Aim of the task:
Scan the entries below for the word "识别所有设计参数组合". Copy each line that has it.

Supplied information:
--- START ---

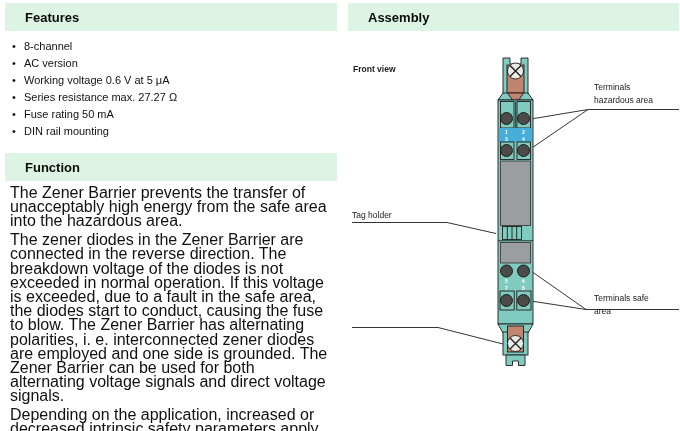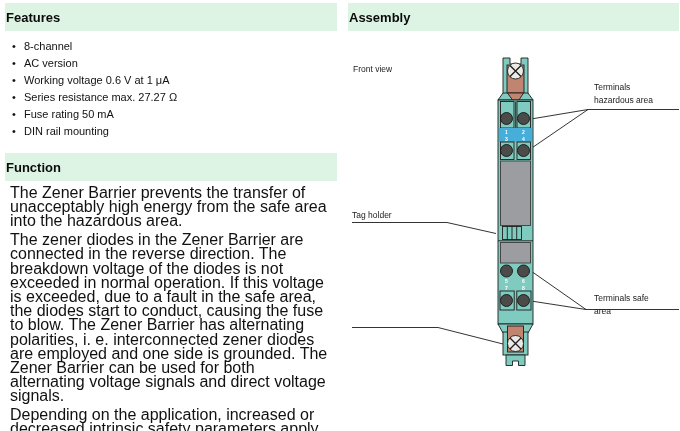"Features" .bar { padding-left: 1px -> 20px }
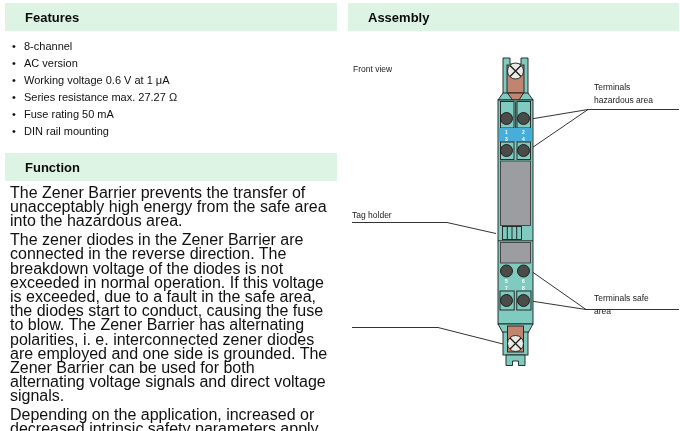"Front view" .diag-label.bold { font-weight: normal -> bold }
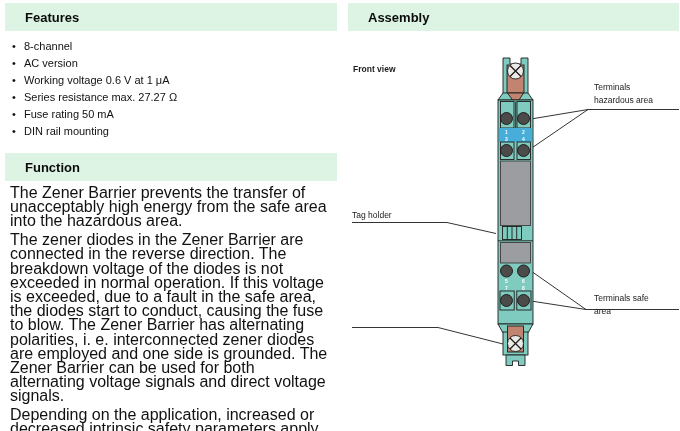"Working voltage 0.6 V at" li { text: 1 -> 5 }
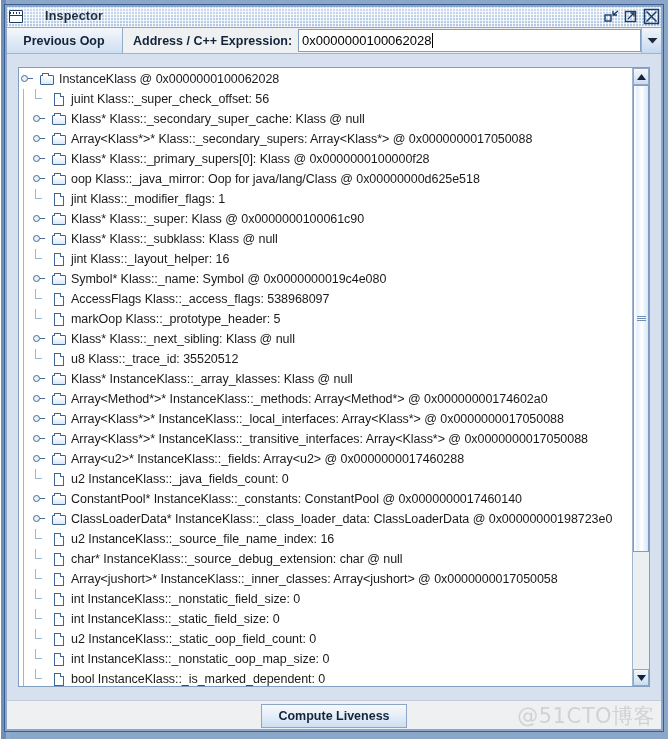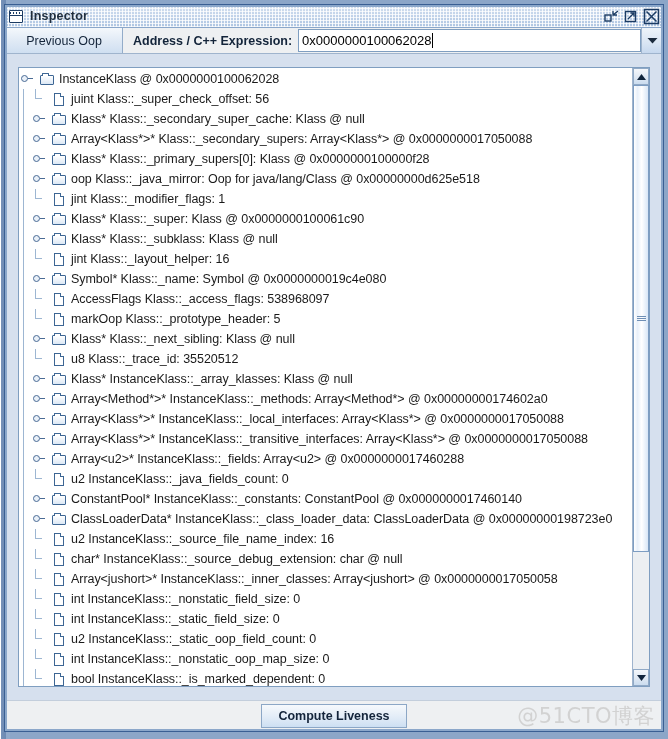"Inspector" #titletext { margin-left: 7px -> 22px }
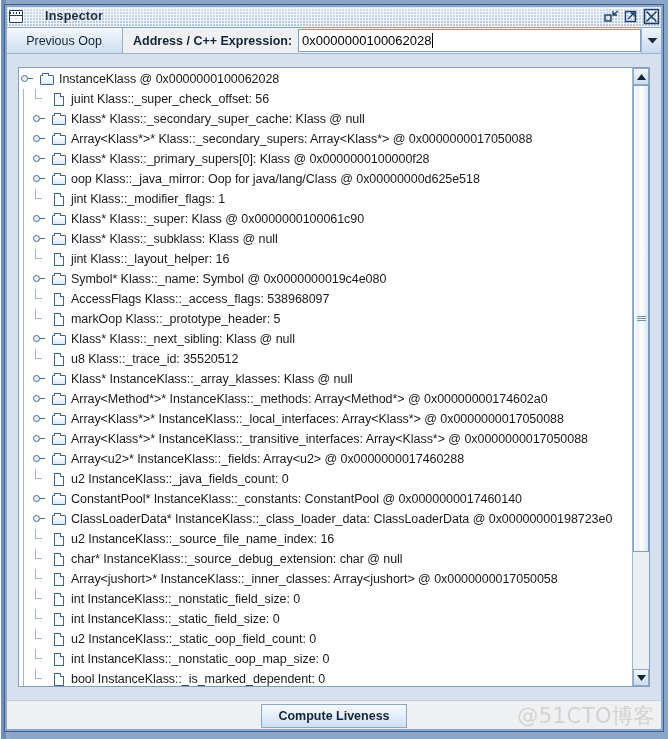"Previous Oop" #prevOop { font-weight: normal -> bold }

--- END ---
--- START ---

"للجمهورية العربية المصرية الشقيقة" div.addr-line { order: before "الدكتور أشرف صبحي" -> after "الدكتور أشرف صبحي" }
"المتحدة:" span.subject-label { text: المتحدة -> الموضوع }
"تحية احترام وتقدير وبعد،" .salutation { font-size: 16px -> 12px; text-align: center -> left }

--- END ---
--- START ---

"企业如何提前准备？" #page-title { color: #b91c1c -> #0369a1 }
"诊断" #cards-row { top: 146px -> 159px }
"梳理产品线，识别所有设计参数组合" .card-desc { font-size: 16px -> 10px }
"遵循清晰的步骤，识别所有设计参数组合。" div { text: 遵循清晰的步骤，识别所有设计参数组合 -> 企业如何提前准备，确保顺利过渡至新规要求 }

--- END ---

Exercise output:
"梳理产品线，识别所有设计参数组合" .card-desc { font-size: 16px -> 10px }
"遵循清晰的步骤，识别所有设计参数组合。" div { text: 遵循清晰的步骤，识别所有设计参数组合 -> 企业如何提前准备，确保顺利过渡至新规要求 }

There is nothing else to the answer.